For the lighting, my setup in V-Ray consisted of several V-Ray Rect Lights. I had one main light to establish the key shadows, and then several fill lights to illuminate areas that needed it. A key technique I used was to create "bounce cards" (simple planes). I pointed some of my Rect Lights away from the scene and onto these planes, which allowed the light to bounce back and create extremely soft, natural-feeling shadows in certain areas.
The one thing I struggled to get right in render was the subtle, ghostly reflection on the monitor screen. After many attempts, I decided it would be faster and more art-directable to add it in post-production.
Before I could get to the final render, I hit a major technical hurdle: my render times were becoming extremely long, and the scene was very heavy for the engine. This was due to the dozens of high-resolution .tiff textures from Mari.
My supervisor suggested I convert all my textures to tiled, memory-mapped .tx files. I researched the process and, with the help of ChatGPT, I wrote a small Python script to use inside Maya.

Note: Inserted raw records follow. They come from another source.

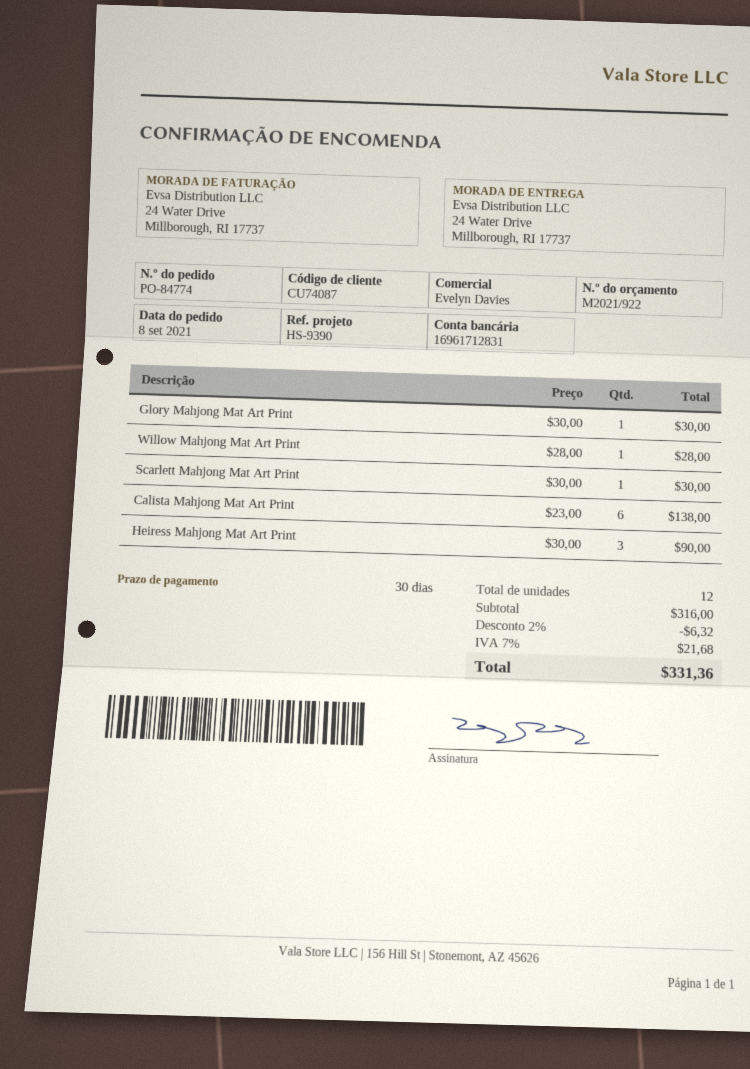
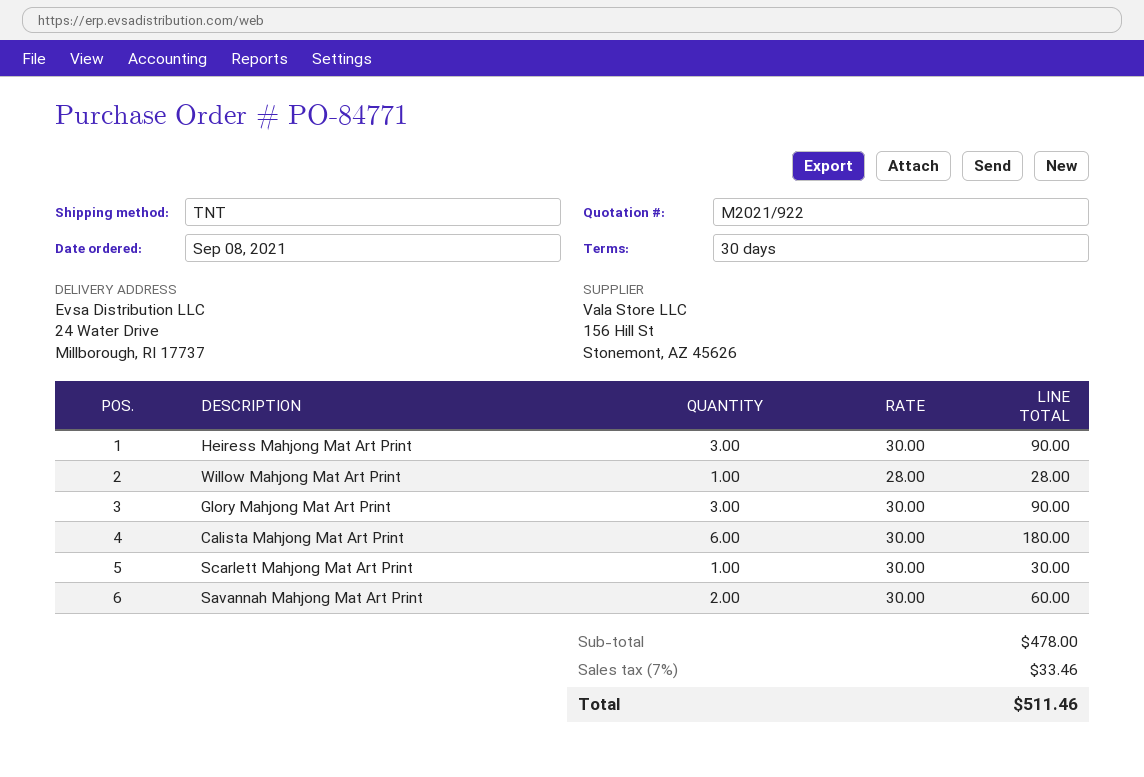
order number: PO-84774 -> PO-84771
Glory Mahjong Mat Art Print: 1 x 30.00 = 30.00 -> 3 x 30.00 = 90.00
Calista Mahjong Mat Art Print: 6 x 23.00 = 138.00 -> 6 x 30.00 = 180.00
Savannah Mahjong Mat Art Print: none -> 2 x 30.00 = 60.00
subtotal: 316.00 -> 478.00
discount: 2% = 6.32 -> none
tax: 7% = 21.68 -> 7% = 33.46
total: 331.36 -> 511.46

This script automatically batch-converted all my .tiff files to .tx and then relinked them in the Hypershade.
The impact was immediate. My render times and memory usage dropped significantly, which allowed me to do fast test renders and iterate much more efficiently.

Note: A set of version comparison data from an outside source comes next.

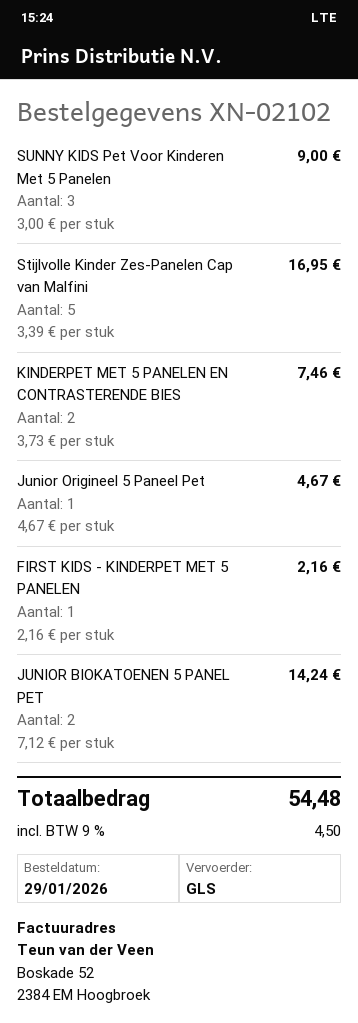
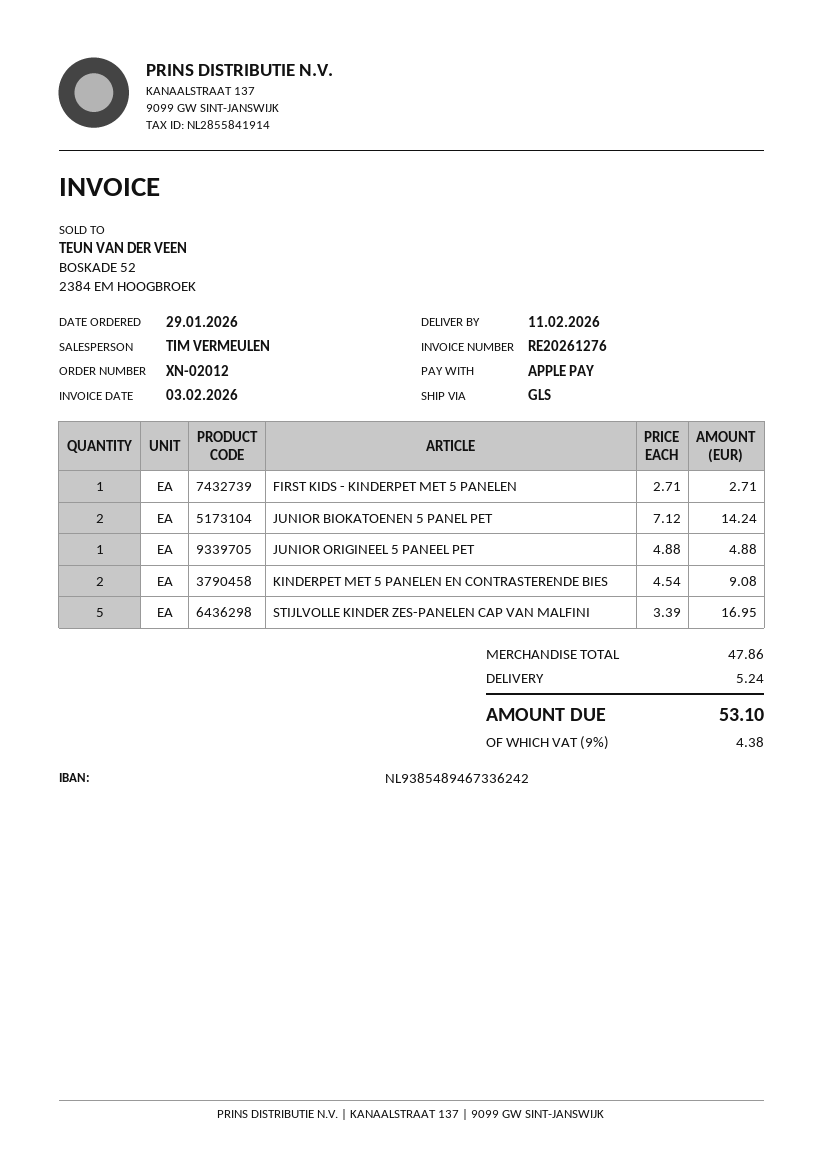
order number: XN-02102 -> XN-02012
SUNNY KIDS Pet Voor Kinderen Met 5 Panelen: 3 x 3.00 = 9.00 -> none
KINDERPET MET 5 PANELEN EN CONTRASTERENDE BIES: 2 x 3.73 = 7.46 -> 2 x 4.54 = 9.08
Junior Origineel 5 Paneel Pet: 1 x 4.67 = 4.67 -> 1 x 4.88 = 4.88
FIRST KIDS - KINDERPET MET 5 PANELEN: 1 x 2.16 = 2.16 -> 1 x 2.71 = 2.71
shipping: none -> 5.24
tax: 9% = 4.50 -> 9% = 4.38
total: 54.48 -> 53.10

For the final render, I used the V-Ray Bucket sampler, matching the concept's original resolution of 2449x1621. I rendered to a multichannel EXR file, which embedded all of my Render Elements (AOVs). My crucial passes were Cryptomatte (for masking), Specular, Reflection, Denoiser, Diffuse, and all the individual light passes for the V-Ray Light Mix. My entire post-production workflow was done in Nuke.

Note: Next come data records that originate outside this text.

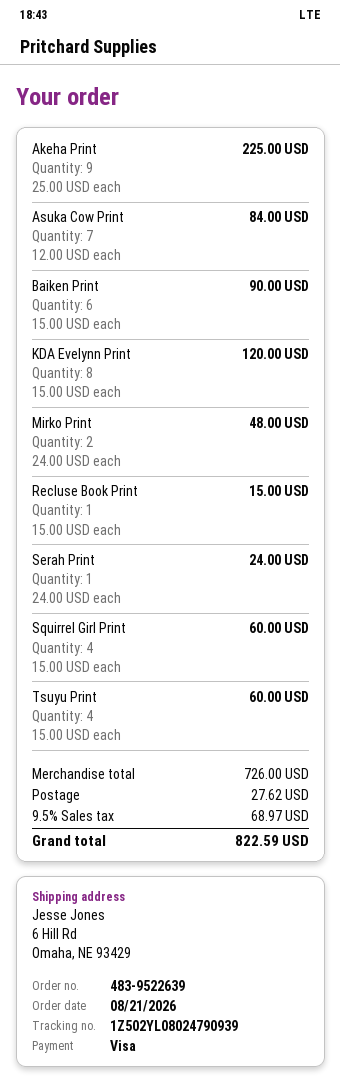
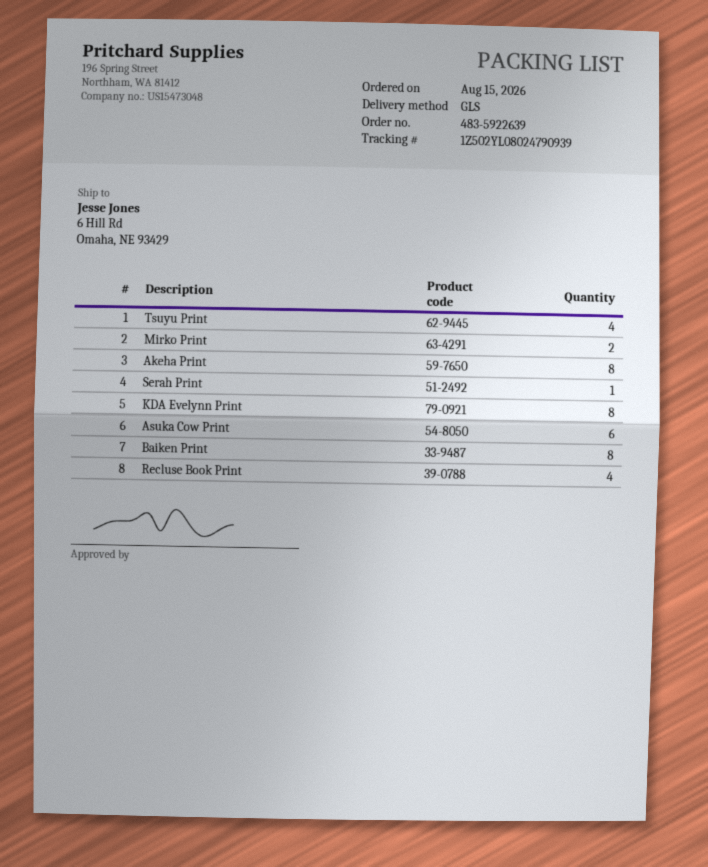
order number: 483-9522639 -> 483-5922639
order date: 2026-08-21 -> 2026-08-15
Akeha Print: 9 -> 8
Asuka Cow Print: 7 -> 6
Baiken Print: 6 -> 8
Recluse Book Print: 1 -> 4
Squirrel Girl Print: 4 -> none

Thanks to the Light Mix passes, I was able to extract every single light from my scene and use Grade nodes to tweak its intensity and color individually. This meant I could essentially "re-light" the scene in post, looking at my reference photo and meticulously matching the contribution of each light, one by one.
Once the lighting was locked, I added a final color grade, a subtle vignette, and a layer of noise to unify the image. My very last step was to take the final EXR into Photoshop for one tiny fix: to paint in that subtle monitor reflection.
Conclusion
The entire production time for the piece was exactly four weeks, not including the initial concept search and breakdown. This was all done as part of my Foundation Term at Think Tank Training Centre. The main challenge was, without a doubt, the ambitious scope of the project versus the tight deadline.
I worked on this piece for many hours every single day, and it took a lot out of me to get it across the finish line. However, because I set such a high bar for myself, I learned an incredible amount in that short time. I faced constant challenges, from the technological to the creative-technical ones, like finding solutions for the peeling wallpaper or the scene optimization that forced me to learn about .tx files and Python.
The most important lesson I learned was not to be afraid of technical problems. At the end of the day, a problem is just a challenge, and overcoming it is where you gain the most experience. Another huge lesson was the value of community. I learned to ask more experienced people for help, and I spent a lot of time on Discord with my classmates. We were all working on our own projects, but we'd stream our work, and you could see a cool trick someone was using, learn from them, or get instant feedback on your own progress.
That peer support was invaluable. My advice to artists who are just starting is simply to finish your projects. The longer I look back at Last Login, the more things I see that I would fix or do differently today. But in the end, it's my first major, completed piece. A finished project, even if it's not perfect, is infinitely more valuable than a perfect idea you never completed. You learn everything from the process of finishing. I wish everyone the best on their own creative journeys.